Throughout filming Heineman revised his narrative structure. His initial concept focused solely on the story of Tim “Nailer” Foley, an US army vet and former meth user who claims his role is “upholding the law where there is no law.” There is compassion as we witness Foley’s frustration and helplessness at the conflict he is caught between. However, our position is gradually challenged as it becomes apparent that Foley is ultimately concerned with preventing immigration from Mexico to the US, and openly admits that there are racist undertones to the organisation he works for as well as American policy more generally.
In retrospect it is hard to imagine the film without the crosscutting narrative of Dr Jose Manuel Mireles, leader of Autodefensas, a citizens’ paramilitary group.
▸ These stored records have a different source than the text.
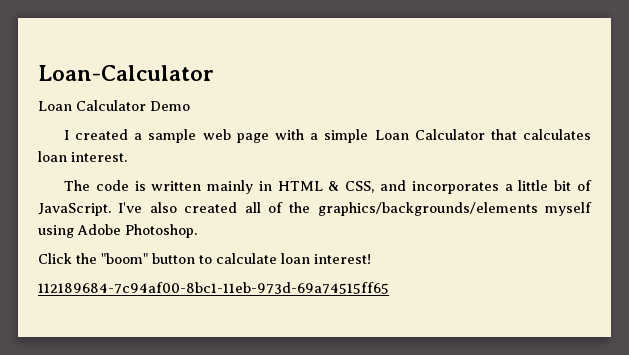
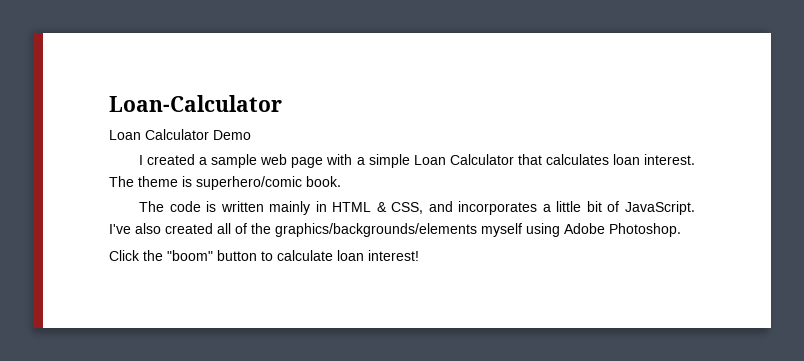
+ The theme is superhero/comic book.
- 112189684-7c94af00-8bc1-11eb-973d-69a74515ff65

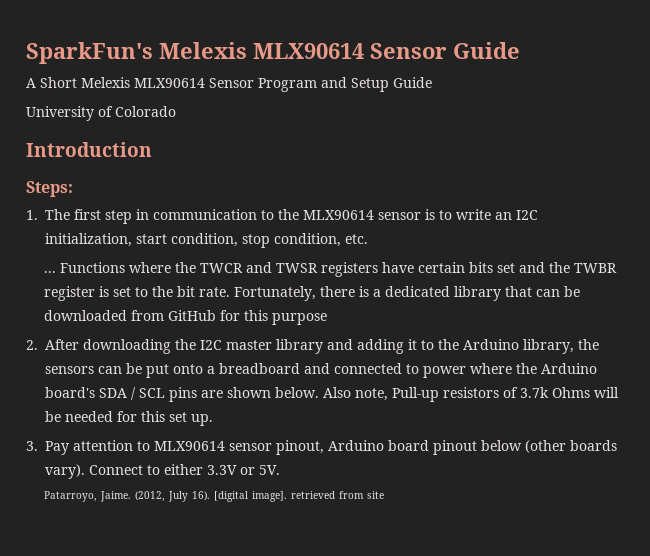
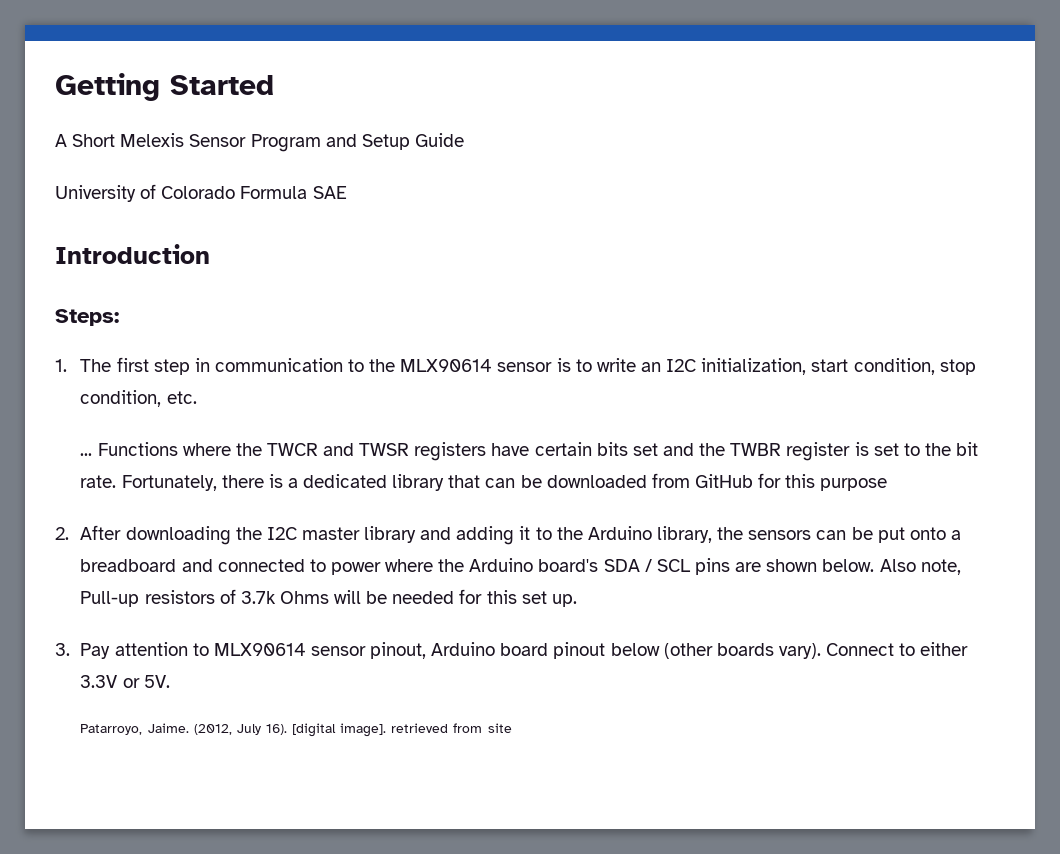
- SparkFun's Melexis MLX90614 Sensor Guide
+ Getting Started
- A Short Melexis MLX90614 Sensor Program and Setup Guide
+ A Short Melexis Sensor Program and Setup Guide
- University of Colorado
+ University of Colorado Formula SAE

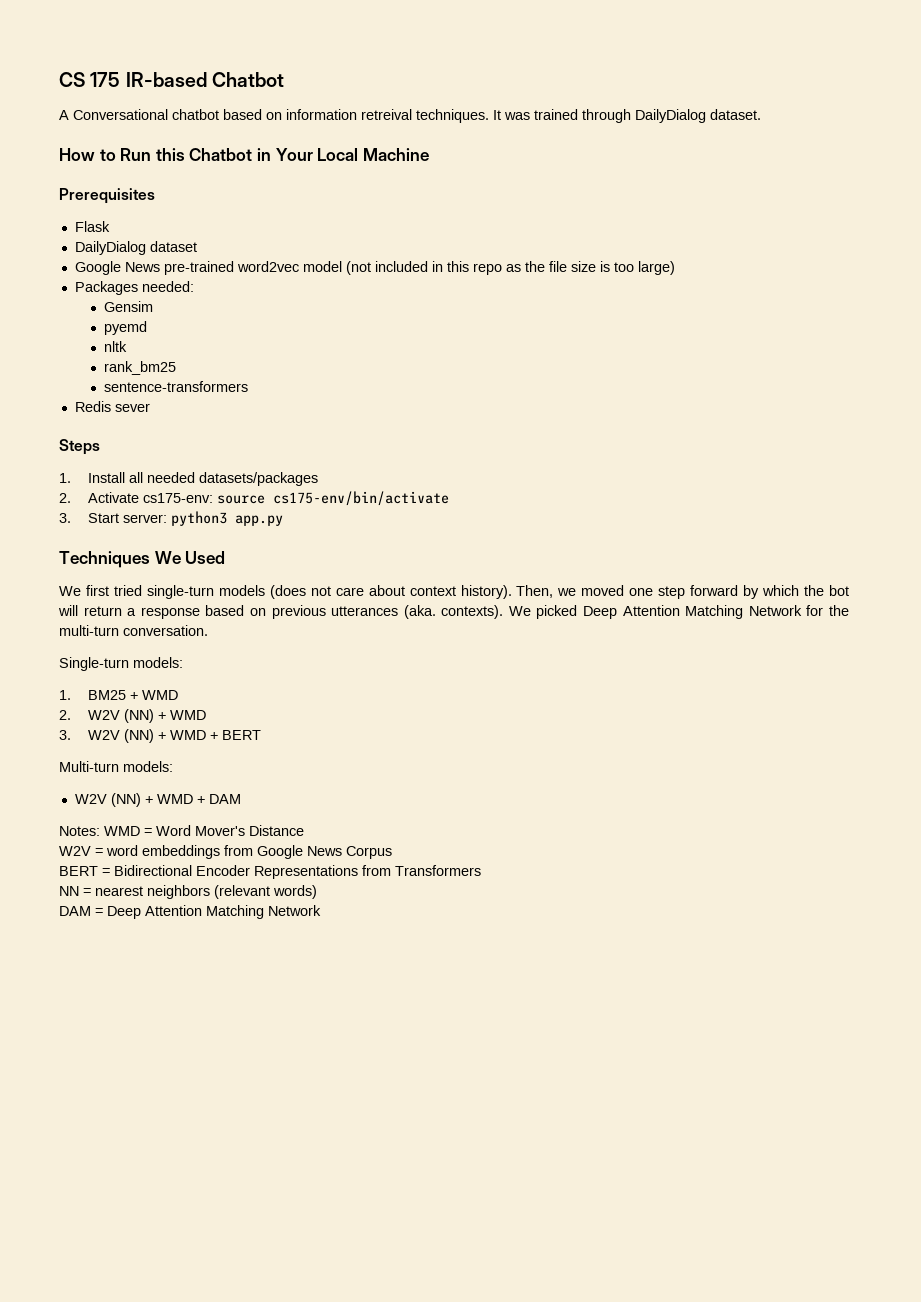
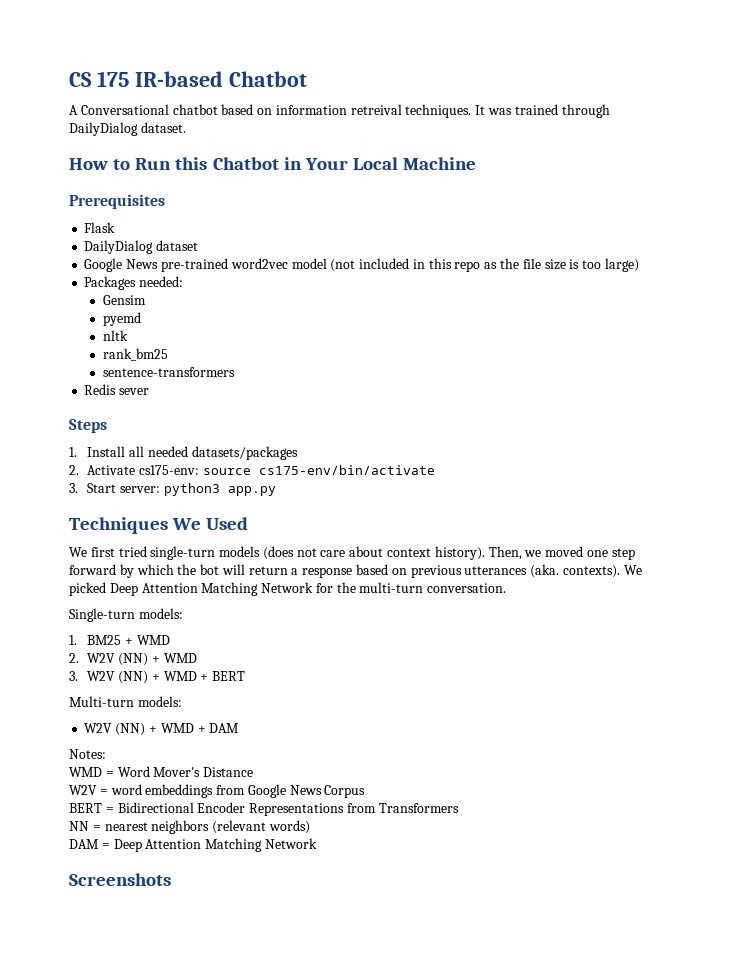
- Notes: WMD = Word Mover's Distance
+ Notes:
+ WMD = Word Mover's Distance
+ Screenshots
At first Mireles is presented as a grassroots hero, a saviour in Michoacan, a town that has faced constant assault from the drug lords. In a similar vein to Foley however, Mireles complications are gradually revealed throughout the documentary. It is suggested that ultimately the policies of Autodefensas are not wholly different from the cartels. The complexity of the conflict is compounded and the film deprives us of any foreseeable solution.
Critical responses to the documentary have centered upon the weighting of the two narratives, and the accuracy of their representation. However this is not a simple presentation of good versus evil. Heineman does not shy away from either the dangers of filming in such an environment or in exposing the corruption and violence committed by the two groups. This is to the extent that, at moments, as a spectator you find yourself fearing for the safety of the camera crew. Nevertheless the real triumph of the documentary is rooted in its ability to create intimacy in the most epic and violent of circumstances, ultimately connecting us to the human tragedy of the conflict. It is an uneasy watch, raising provocative questions with few straightforward answers.